Directions for this task → Please reproduce the entries below exactly, leaving the pictures out.

[Web interface edit records]
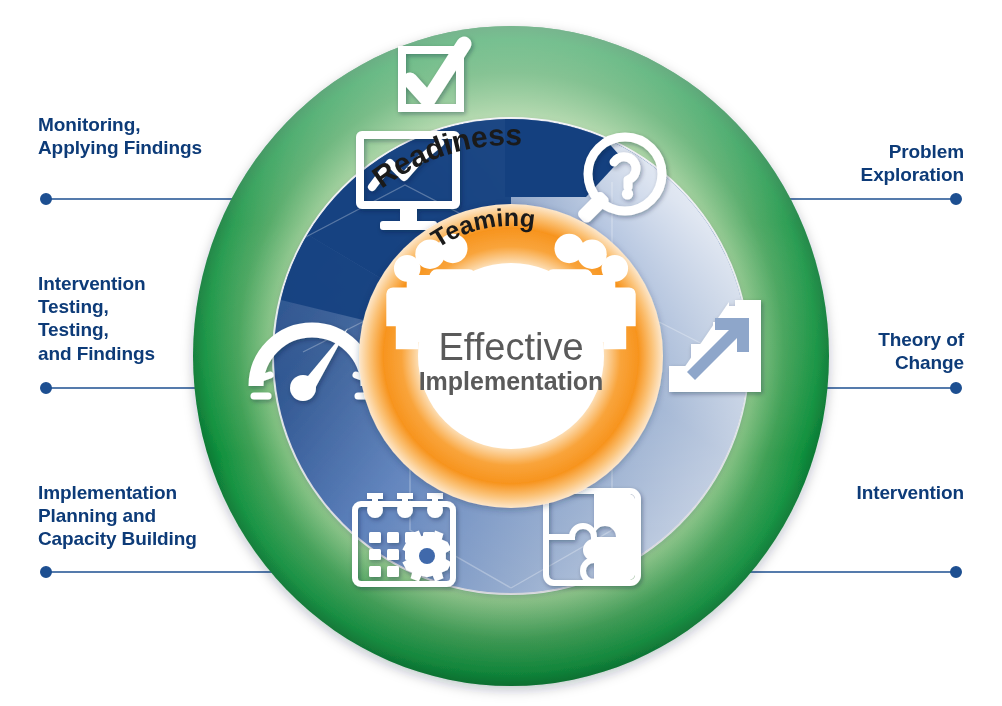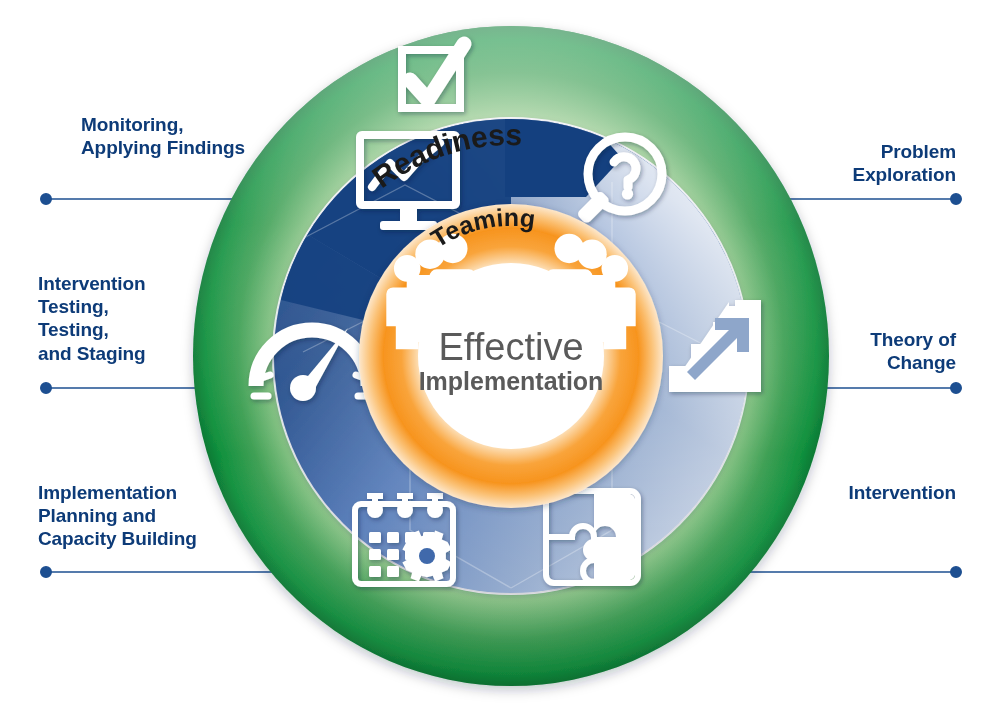--- a/index.html
+++ b/index.html
@@ -287,7 +287,7 @@
     </g>
   </svg>
 
-  <div class="lbl lbl-left" style="top:113px;width:230px;margin-left:43px;">
+  <div class="lbl lbl-left" style="top:113px;width:230px;">
     <div>Monitoring,</div>
     <div>Applying Findings</div>
   </div>

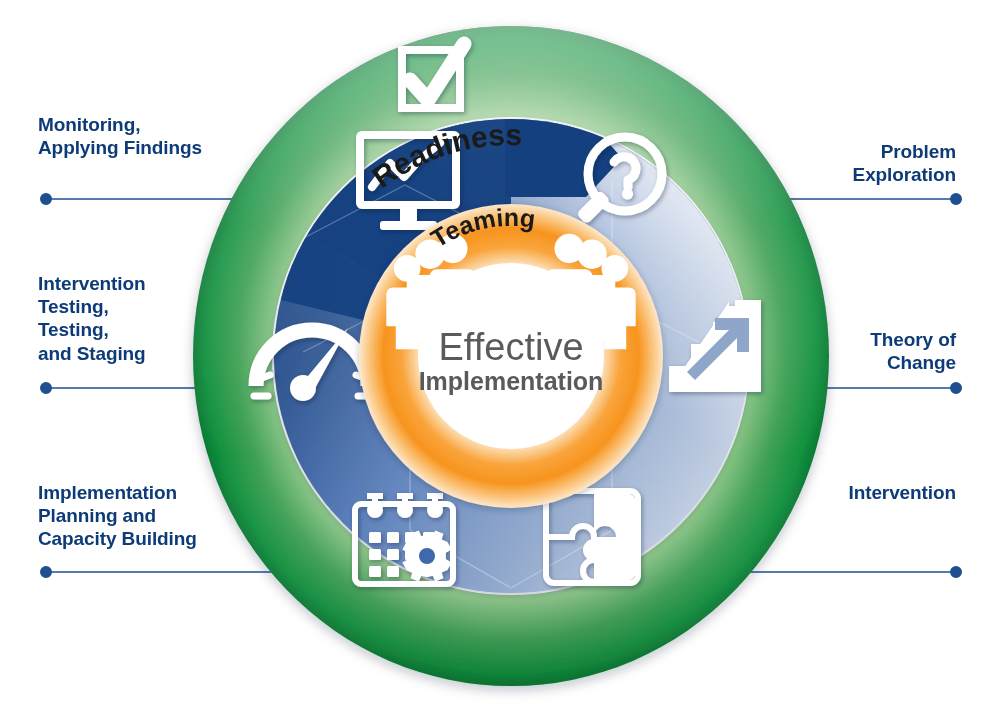--- a/index.html
+++ b/index.html
@@ -10,7 +10,7 @@
   .lbl{position:absolute;color:#0d3b78;font-weight:bold;font-size:19px;
        line-height:1.22;letter-spacing:-0.1px;}
   .lbl-left{text-align:left;left:38px;}
-  .lbl-right{text-align:right;right:46px;}
+  .lbl-right{text-align:right;right:38px;}
 </style>
 </head>
 <body>

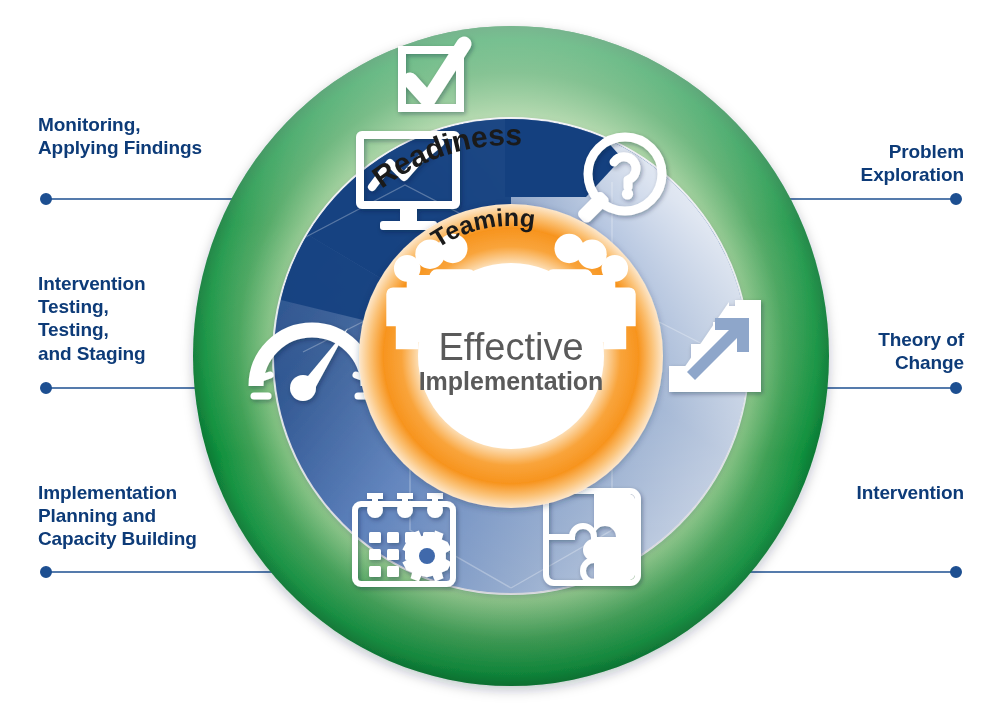--- a/index.html
+++ b/index.html
@@ -296,7 +296,7 @@
     <div>Intervention</div>
     <div>Testing,</div>
     <div>Testing,</div>
-    <div>and Staging</div>
+    <div>and Findings</div>
   </div>
 
   <div class="lbl lbl-left" style="top:481px;width:230px;">

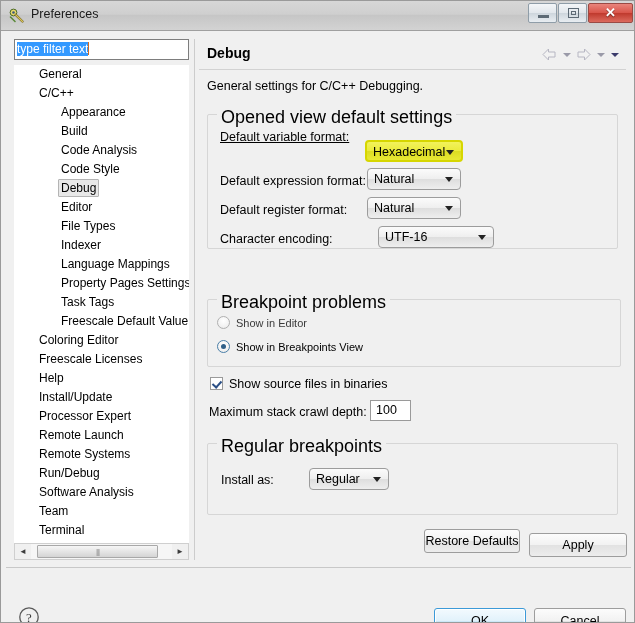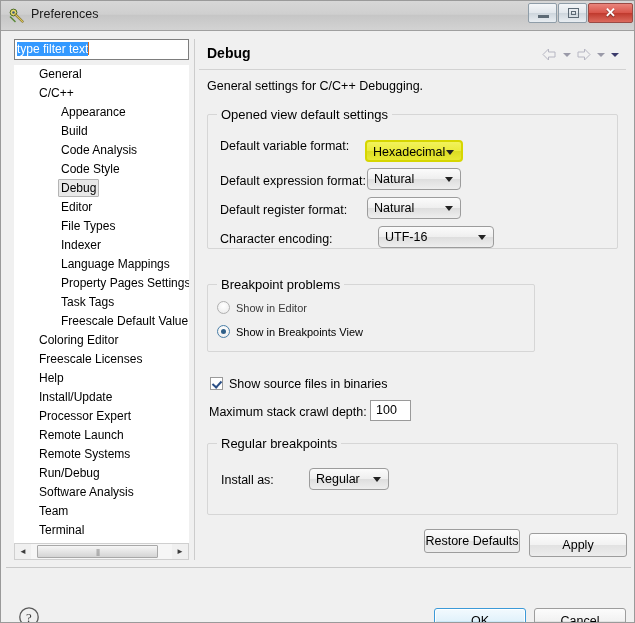--- a/index.html
+++ b/index.html
@@ -292,7 +292,7 @@
     left: 9px; top: -8px;
     background: #f0f0f0;
     padding: 0 4px;
-    font-size: 13px;
+    font-size: 18px;
     color: #000;
     white-space: nowrap;
   }

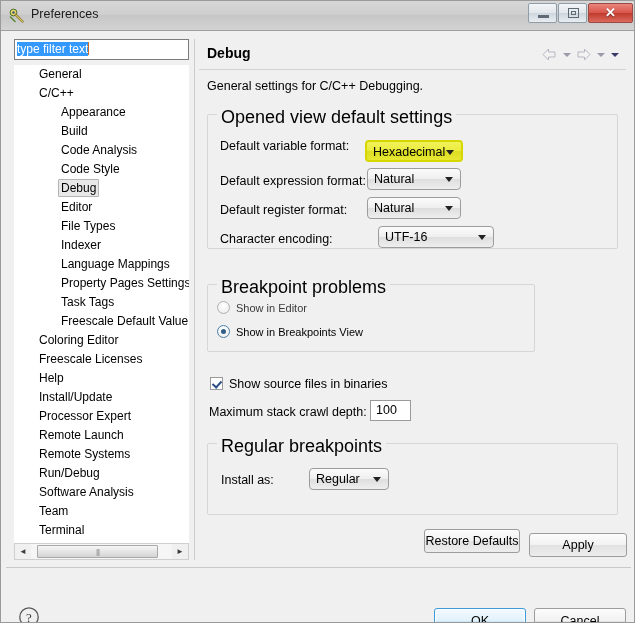--- a/index.html
+++ b/index.html
@@ -543,7 +543,7 @@
         <div class="groupbox" style="left:8px; top:75px; width:411px; height:135px;">
           <div class="legend">Opened view default settings</div>
 
-          <div class="row-label" style="left:12px; top:24px;">Default variable format:</div>
+          <div class="row-label" style="left:12px; top:15px;text-decoration:underline;">Default variable format:</div>
           <div class="combo highlight" style="left:157px; top:25px; width:98px;">
             <span class="val">Hexadecimal</span>
             <span class="dd"></span>

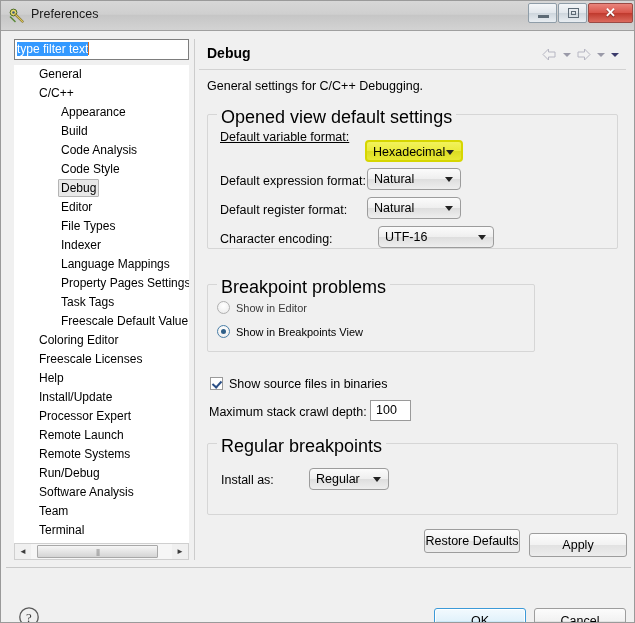--- a/index.html
+++ b/index.html
@@ -568,7 +568,7 @@
           </div>
         </div>
 
-        <div class="groupbox" style="left:8px; top:245px; width:328px; height:68px;">
+        <div class="groupbox" style="left:8px; top:260px; width:414px; height:68px;">
           <div class="legend">Breakpoint problems</div>
 
           <div class="radio-row disabled" style="left:9px; top:16px;">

Output for this task →
--- a/index.html
+++ b/index.html
@@ -287,7 +287,7 @@
     </g>
   </svg>
 
-  <div class="lbl lbl-left" style="top:113px;width:230px;margin-left:43px;">
+  <div class="lbl lbl-left" style="top:113px;width:230px;">
     <div>Monitoring,</div>
     <div>Applying Findings</div>
   </div>

--- a/index.html
+++ b/index.html
@@ -10,7 +10,7 @@
   .lbl{position:absolute;color:#0d3b78;font-weight:bold;font-size:19px;
        line-height:1.22;letter-spacing:-0.1px;}
   .lbl-left{text-align:left;left:38px;}
-  .lbl-right{text-align:right;right:46px;}
+  .lbl-right{text-align:right;right:38px;}
 </style>
 </head>
 <body>

--- a/index.html
+++ b/index.html
@@ -296,7 +296,7 @@
     <div>Intervention</div>
     <div>Testing,</div>
     <div>Testing,</div>
-    <div>and Staging</div>
+    <div>and Findings</div>
   </div>
 
   <div class="lbl lbl-left" style="top:481px;width:230px;">

--- a/index.html
+++ b/index.html
@@ -292,7 +292,7 @@
     left: 9px; top: -8px;
     background: #f0f0f0;
     padding: 0 4px;
-    font-size: 13px;
+    font-size: 18px;
     color: #000;
     white-space: nowrap;
   }

--- a/index.html
+++ b/index.html
@@ -543,7 +543,7 @@
         <div class="groupbox" style="left:8px; top:75px; width:411px; height:135px;">
           <div class="legend">Opened view default settings</div>
 
-          <div class="row-label" style="left:12px; top:24px;">Default variable format:</div>
+          <div class="row-label" style="left:12px; top:15px;text-decoration:underline;">Default variable format:</div>
           <div class="combo highlight" style="left:157px; top:25px; width:98px;">
             <span class="val">Hexadecimal</span>
             <span class="dd"></span>

--- a/index.html
+++ b/index.html
@@ -568,7 +568,7 @@
           </div>
         </div>
 
-        <div class="groupbox" style="left:8px; top:245px; width:328px; height:68px;">
+        <div class="groupbox" style="left:8px; top:260px; width:414px; height:68px;">
           <div class="legend">Breakpoint problems</div>
 
           <div class="radio-row disabled" style="left:9px; top:16px;">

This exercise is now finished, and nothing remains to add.